Teaching Gemma-2-2B to Actually Speak Turkish

Machine Learning & AI

Emincan Tetik

•

June 11, 2026

Jun 11, 2026

Around 100 million people speak Turkish. So you'd think the open-source language models everyone's building on would handle it reasonably well. They don't. Ask most of them a question in Turkish and you get back something that's almost right but clearly off: a suffix in the wrong place, a verb that doesn't agree, and every so often the model just gives up and answers half in English.

We got tired of working around that, so we decided to fix it ourselves.

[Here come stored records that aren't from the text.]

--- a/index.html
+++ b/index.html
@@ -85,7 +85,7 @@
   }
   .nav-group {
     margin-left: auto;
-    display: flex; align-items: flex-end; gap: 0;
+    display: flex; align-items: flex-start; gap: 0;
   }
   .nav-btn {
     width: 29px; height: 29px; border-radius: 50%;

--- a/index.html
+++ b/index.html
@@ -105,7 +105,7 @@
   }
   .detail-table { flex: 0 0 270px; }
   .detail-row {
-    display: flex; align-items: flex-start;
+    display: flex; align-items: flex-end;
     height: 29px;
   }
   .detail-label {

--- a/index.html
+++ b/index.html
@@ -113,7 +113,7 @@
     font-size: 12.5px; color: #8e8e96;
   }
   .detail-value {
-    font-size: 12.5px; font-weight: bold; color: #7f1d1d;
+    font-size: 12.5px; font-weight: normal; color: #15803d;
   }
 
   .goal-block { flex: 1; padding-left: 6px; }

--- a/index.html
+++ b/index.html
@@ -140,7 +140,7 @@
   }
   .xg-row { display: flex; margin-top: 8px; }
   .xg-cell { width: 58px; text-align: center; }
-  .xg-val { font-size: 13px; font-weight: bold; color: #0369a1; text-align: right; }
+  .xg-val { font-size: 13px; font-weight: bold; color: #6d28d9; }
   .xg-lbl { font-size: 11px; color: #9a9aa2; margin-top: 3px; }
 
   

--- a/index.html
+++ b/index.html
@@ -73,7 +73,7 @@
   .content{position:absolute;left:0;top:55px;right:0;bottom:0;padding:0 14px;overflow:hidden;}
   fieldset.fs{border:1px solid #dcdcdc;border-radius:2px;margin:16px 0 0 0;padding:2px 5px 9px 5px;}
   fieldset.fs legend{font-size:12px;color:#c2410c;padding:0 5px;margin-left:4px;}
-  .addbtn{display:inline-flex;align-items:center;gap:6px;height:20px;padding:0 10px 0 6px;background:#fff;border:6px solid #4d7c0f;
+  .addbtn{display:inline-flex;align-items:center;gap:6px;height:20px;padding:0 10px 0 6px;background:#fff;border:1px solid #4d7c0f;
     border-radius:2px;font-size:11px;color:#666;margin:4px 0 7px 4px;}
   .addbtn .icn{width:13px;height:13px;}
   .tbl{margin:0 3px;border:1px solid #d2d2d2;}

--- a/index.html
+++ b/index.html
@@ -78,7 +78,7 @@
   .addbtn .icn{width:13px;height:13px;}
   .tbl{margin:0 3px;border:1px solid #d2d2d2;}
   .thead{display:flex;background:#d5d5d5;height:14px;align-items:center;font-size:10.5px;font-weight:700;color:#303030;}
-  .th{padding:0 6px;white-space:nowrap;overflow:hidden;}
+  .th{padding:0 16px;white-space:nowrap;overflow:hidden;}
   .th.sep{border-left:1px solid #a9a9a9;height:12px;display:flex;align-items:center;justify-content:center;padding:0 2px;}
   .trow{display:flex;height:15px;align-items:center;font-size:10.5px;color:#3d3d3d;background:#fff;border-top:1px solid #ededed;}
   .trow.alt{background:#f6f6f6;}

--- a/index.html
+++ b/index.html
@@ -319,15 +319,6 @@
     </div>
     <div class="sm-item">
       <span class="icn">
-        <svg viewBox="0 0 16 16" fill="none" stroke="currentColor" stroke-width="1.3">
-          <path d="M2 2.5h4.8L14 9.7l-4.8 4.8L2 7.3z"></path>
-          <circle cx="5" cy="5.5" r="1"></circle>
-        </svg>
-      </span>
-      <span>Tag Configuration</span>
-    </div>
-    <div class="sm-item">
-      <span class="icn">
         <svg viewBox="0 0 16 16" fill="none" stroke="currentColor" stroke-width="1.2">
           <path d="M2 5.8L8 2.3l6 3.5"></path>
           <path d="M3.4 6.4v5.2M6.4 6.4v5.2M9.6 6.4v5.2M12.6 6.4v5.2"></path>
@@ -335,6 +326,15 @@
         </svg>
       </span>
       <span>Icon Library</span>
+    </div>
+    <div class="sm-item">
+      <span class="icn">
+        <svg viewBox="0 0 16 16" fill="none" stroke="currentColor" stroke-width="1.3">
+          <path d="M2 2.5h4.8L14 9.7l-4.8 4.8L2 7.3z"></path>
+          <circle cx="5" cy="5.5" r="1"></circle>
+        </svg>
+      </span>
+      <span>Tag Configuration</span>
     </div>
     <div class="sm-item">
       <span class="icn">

What follows is the story of how we took Google's Gemma-2-2B model and trained it to handle Turkish properly: why it was broken to begin with, what we did about it, and how much it actually improved. There's a technical layer here, but the short version is that you don't need a giant model or a giant budget to make a real difference for a language like Turkish.

Why Turkish Trips Models Up

The short version is that Turkish is agglutinative. You take a root word and keep stacking suffixes onto it, each one adding tense, possession, case, plurality, and so on. Arkadaşlarımızınkilerin — very roughly, "of those belonging to our friends" — is one word, and nobody who speaks Turkish would blink at it. If your model learned language mostly from English text, this is exactly the kind of thing it has never really had to deal with.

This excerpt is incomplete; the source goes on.